After years of dislike, I may have to admit that I'm not entirely filled with hatred for Python. This did not come voluntarily, mind you. My love of laziness naturally breeds a lot of small projects; why repeat a task over and over when I can code something once and not have to think about it again?
My love of laziness was thrilled when I introduced it to web services some years ago. Now there was a place for my apathetic side as well - why bother learning what over people have coded, when all I have to do it point my code to a web service (ReST was a natural choice *rimshot*)?
A situation arose where there only real way to get something done without reinventing the wheel (avoiding a joke about things being chowned and chgrped to 'wheel') was to consume a web service. Finding a chunk of code where the consumption was already written was easy, but it happened to be in Python. I swallowed hard and decided to use it anyway, creating a Frankensteinian script wherein PHP passed arguments to a Python script which made the web service call and passed the results to a Ruby script (I never managed to work in Erlang).
As the benefit of that particular script became apparent, I made use of the Python section again and again. I finally realized that it was impossible to do any sort of sane version control since there were at least three script files to be updated per 'script'.

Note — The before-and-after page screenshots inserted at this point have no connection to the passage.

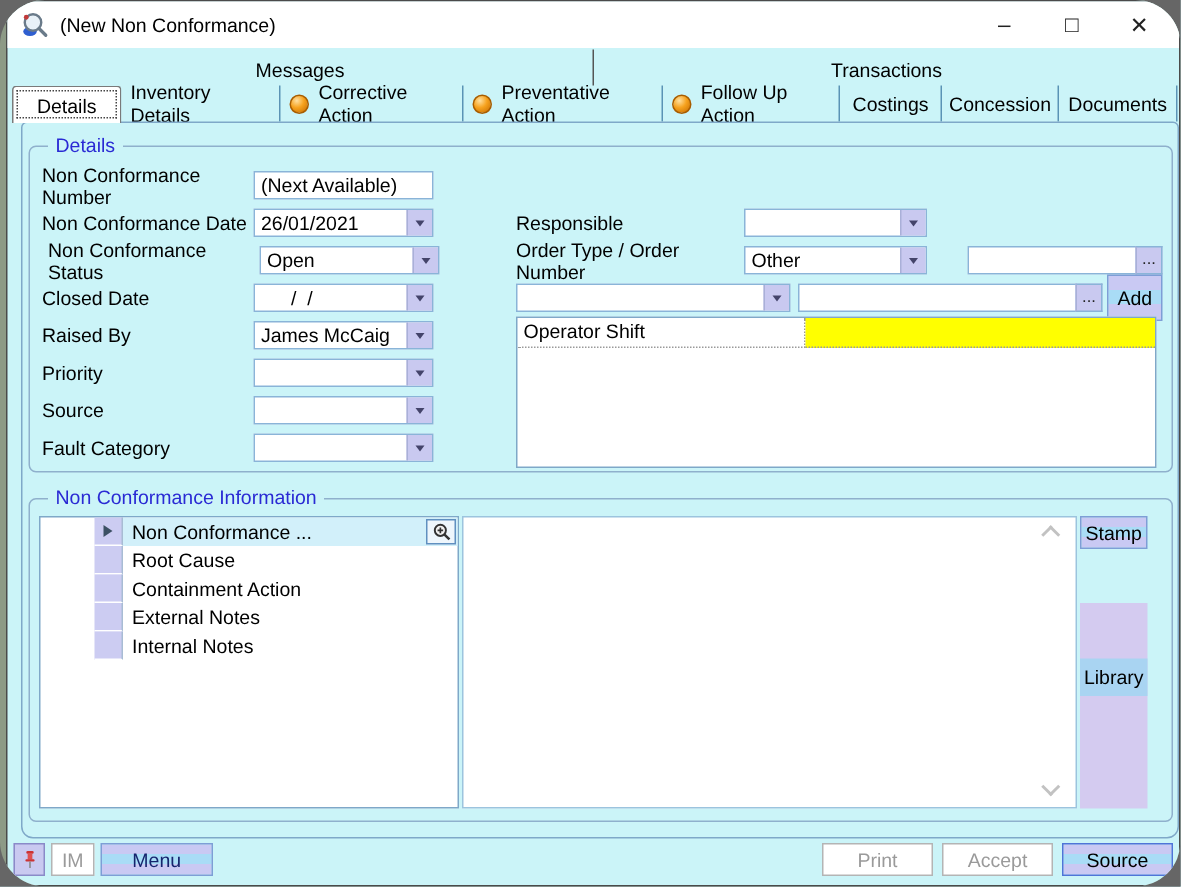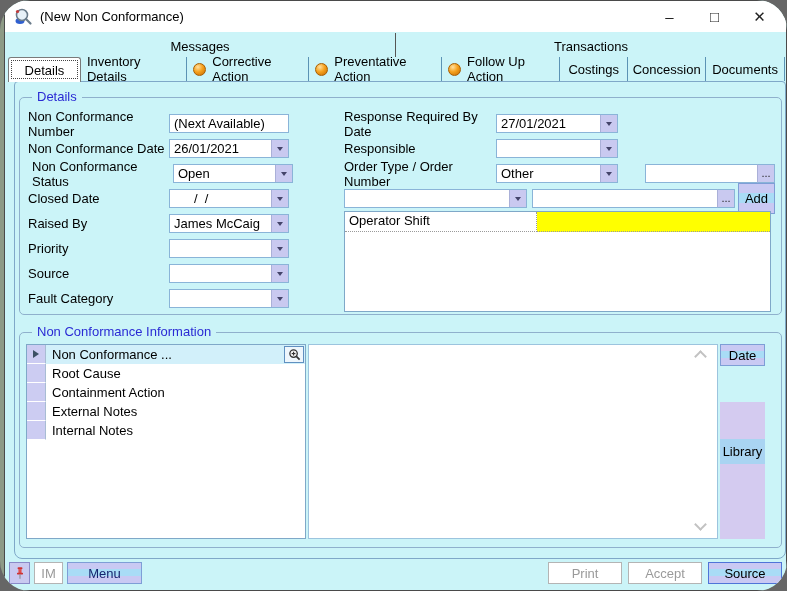--- a/index.html
+++ b/index.html
@@ -282,15 +282,6 @@
         </span>
       </div>
 
-      <div class="form-row" style="left:324px; top:16px;">
-        <span class="f-label" style="width:152px">Response Required By Date</span>
-        <span class="combo" style="width:122px">
-          <span class="combo-text">27/01/2021</span>
-          <span class="combo-btn">
-              <span class="arr"></span>
-            </span>
-        </span>
-      </div>
       <div class="form-row" style="left:324px; top:41px;">
         <span class="f-label" style="width:152px">Responsible</span>
         <span class="combo" style="width:122px">

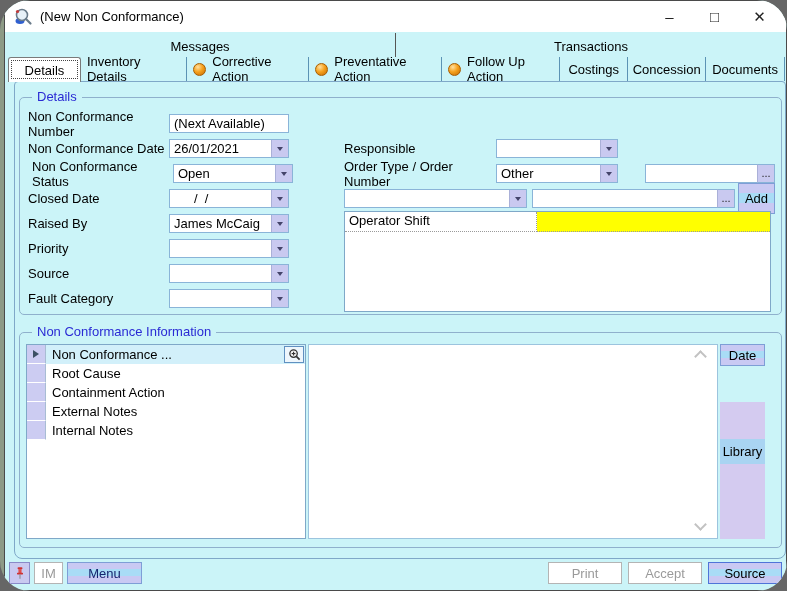--- a/index.html
+++ b/index.html
@@ -108,7 +108,7 @@
     position:absolute; left:6px; top:11px; width:280px; height:195px;
     background:#fff; border:1px solid #7fa8c8;
   }
-  .info-row { display:flex; height:19px; align-items:stretch; position:relative; }
+  .info-row { display:flex; height:19px; align-items:stretch; position:relative;padding-left:36px; }
   .row-selector {
     width:19px; background:#ccccf2; border-right:1px solid #a8bcd4; border-bottom:1px solid #ffffff;
     display:flex; align-items:center; justify-content:center; flex:0 0 auto;

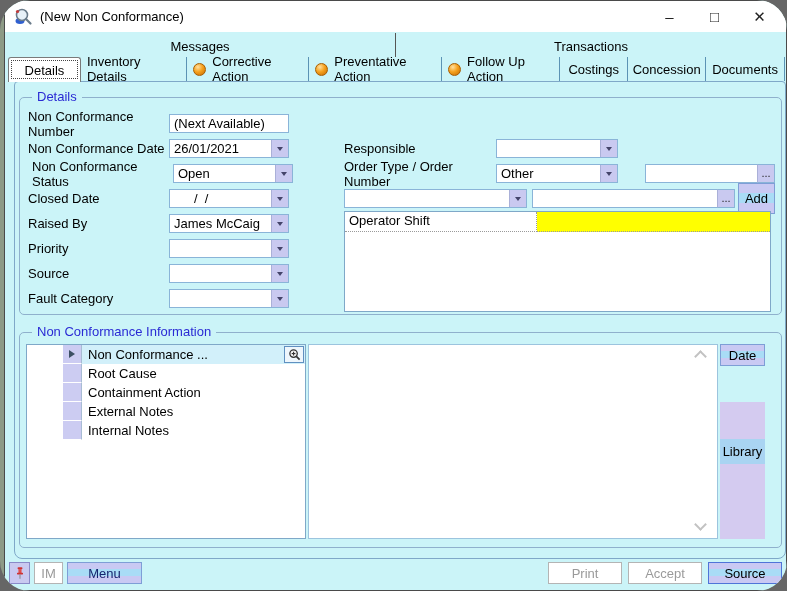--- a/index.html
+++ b/index.html
@@ -364,7 +364,7 @@
       <span class="scroll-chevron down" style="right:76px; bottom:18px;"></span>
 
       <div class="side-strip">
-        <span class="stamp-btn striped-btn">Date</span>
+        <span class="stamp-btn striped-btn">Stamp</span>
         <div class="lib-block">
           <span class="library-btn">Library</span>
         </div>

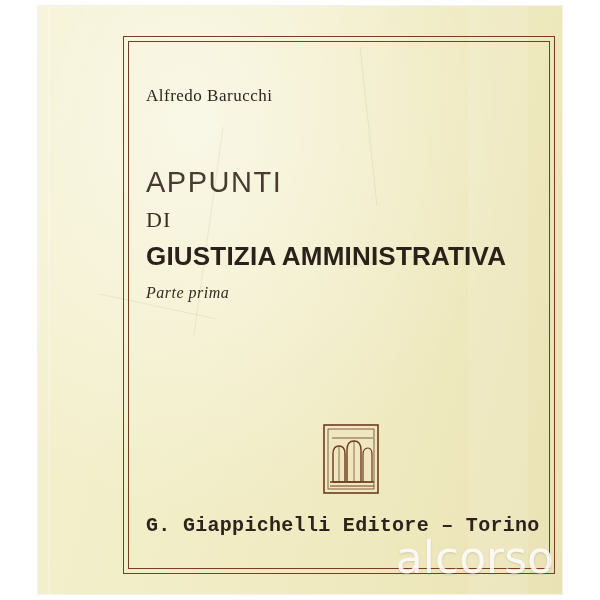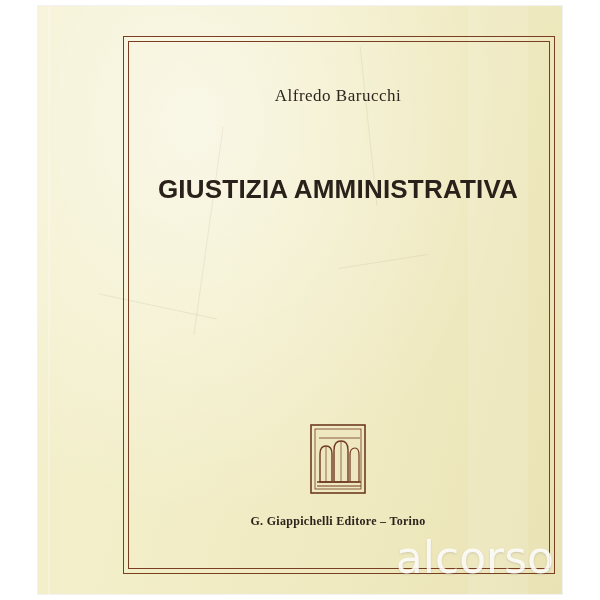--- a/index.html
+++ b/index.html
@@ -64,12 +64,11 @@
 
   #content {
     position: absolute;
-    left: 95px;
+    left: 108px;
     top: 40px;
     width: 410px;
     height: 516px;
     color: #3a2a20;
-    text-align: center;
   }
 
   #author {

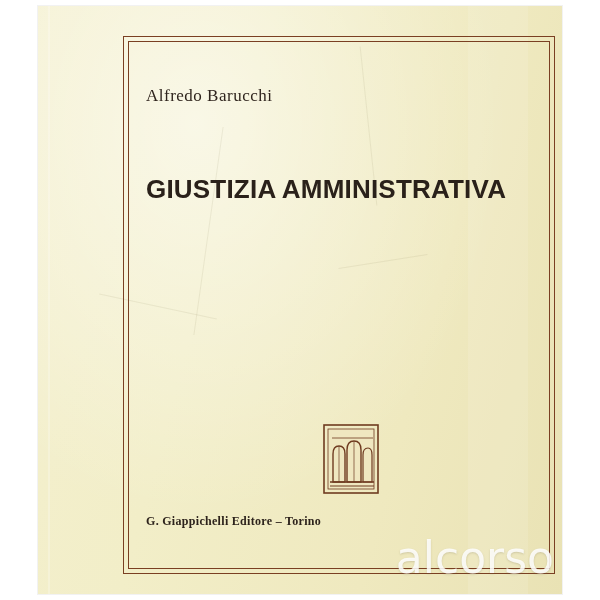--- a/index.html
+++ b/index.html
@@ -200,6 +200,7 @@
       <div id="author">Alfredo Barucchi</div>
 
       <div id="title-block">
+        <div id="title-line1">APPUNTI</div>
         <div id="title-line3">GIUSTIZIA AMMINISTRATIVA</div>
       </div>
 

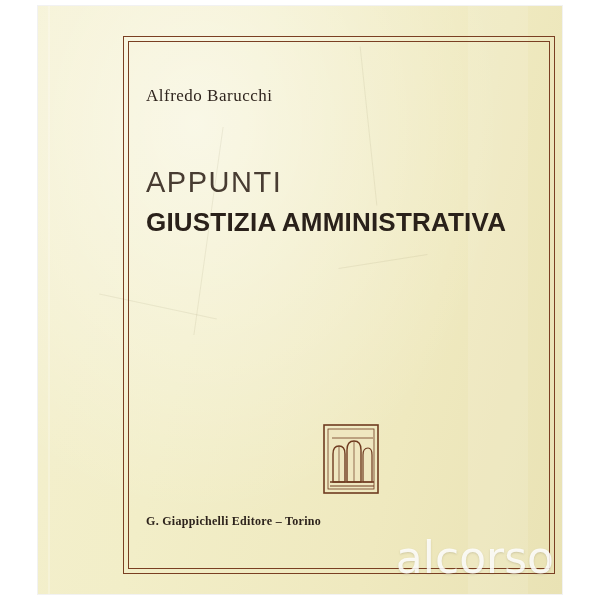--- a/index.html
+++ b/index.html
@@ -201,6 +201,7 @@
 
       <div id="title-block">
         <div id="title-line1">APPUNTI</div>
+        <div id="title-line2">DI</div>
         <div id="title-line3">GIUSTIZIA AMMINISTRATIVA</div>
       </div>
 

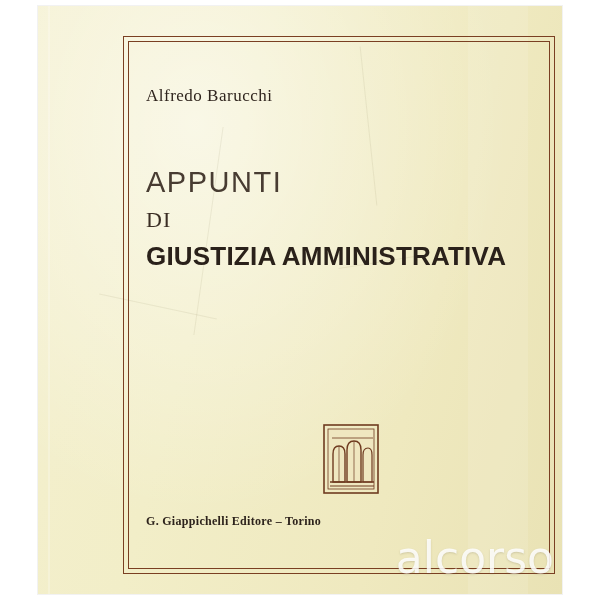--- a/index.html
+++ b/index.html
@@ -205,6 +205,7 @@
         <div id="title-line3">GIUSTIZIA AMMINISTRATIVA</div>
       </div>
 
+      <div id="part">Parte prima</div>
 
       <svg id="logo" viewBox="0 0 56 70">
         <rect x="1" y="1" width="54" height="68" fill="none" stroke="#6f3b20" stroke-width="1.6"></rect>

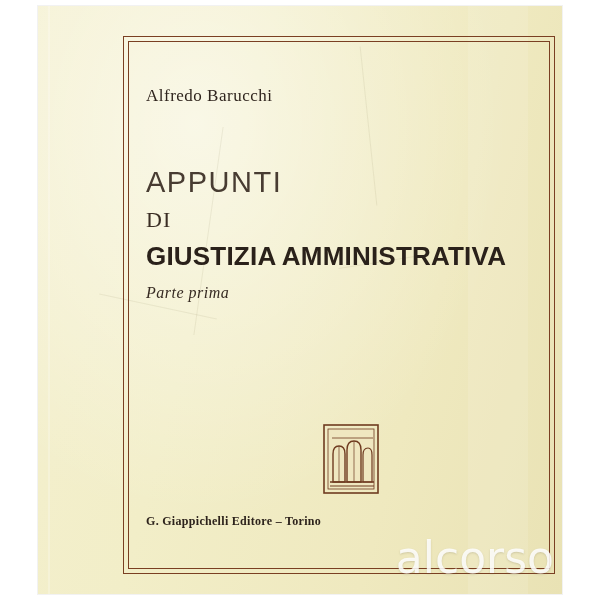--- a/index.html
+++ b/index.html
@@ -138,9 +138,9 @@
     top: 468px;
     left: 0;
     width: 100%;
-    font-family: Liberation Serif, serif;
+    font-family: Liberation Mono, monospace;
     font-weight: 700;
-    font-size: 12px;
+    font-size: 20px;
     letter-spacing: 0.3px;
     color: #2d231c;
   }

On one particularly slow day I decided to try to rewrite one of the aging scripts in pure Python. It worked and was a lot cleaner. I've written some subsequent scripts in pure Python as well, and a lot of my dislikes remain:
- I hate converting every single number to a string before concatenating it to another string
- Python, your implementation of lists is hideous
- I don't want to have to track eleventy billion import statements
- The whitespace is just annoying. I know how to write clean-looking code. Sometimes I just don't want to.
- Get a damn case command. Virtually every other language in common use has one.
- As I've said before: Twisted Python (which admittedly is not part of the Python core) tries way too hard to behave like Erlang. Just learn Erlang and be done with it.
- String manipulation is the most counter-intuitive crap I've ever seen. x86 assembly makes more sense
That being said, it's just possible that perhaps Python isn't quite as evil as I once thought. Python, at least you're not Java.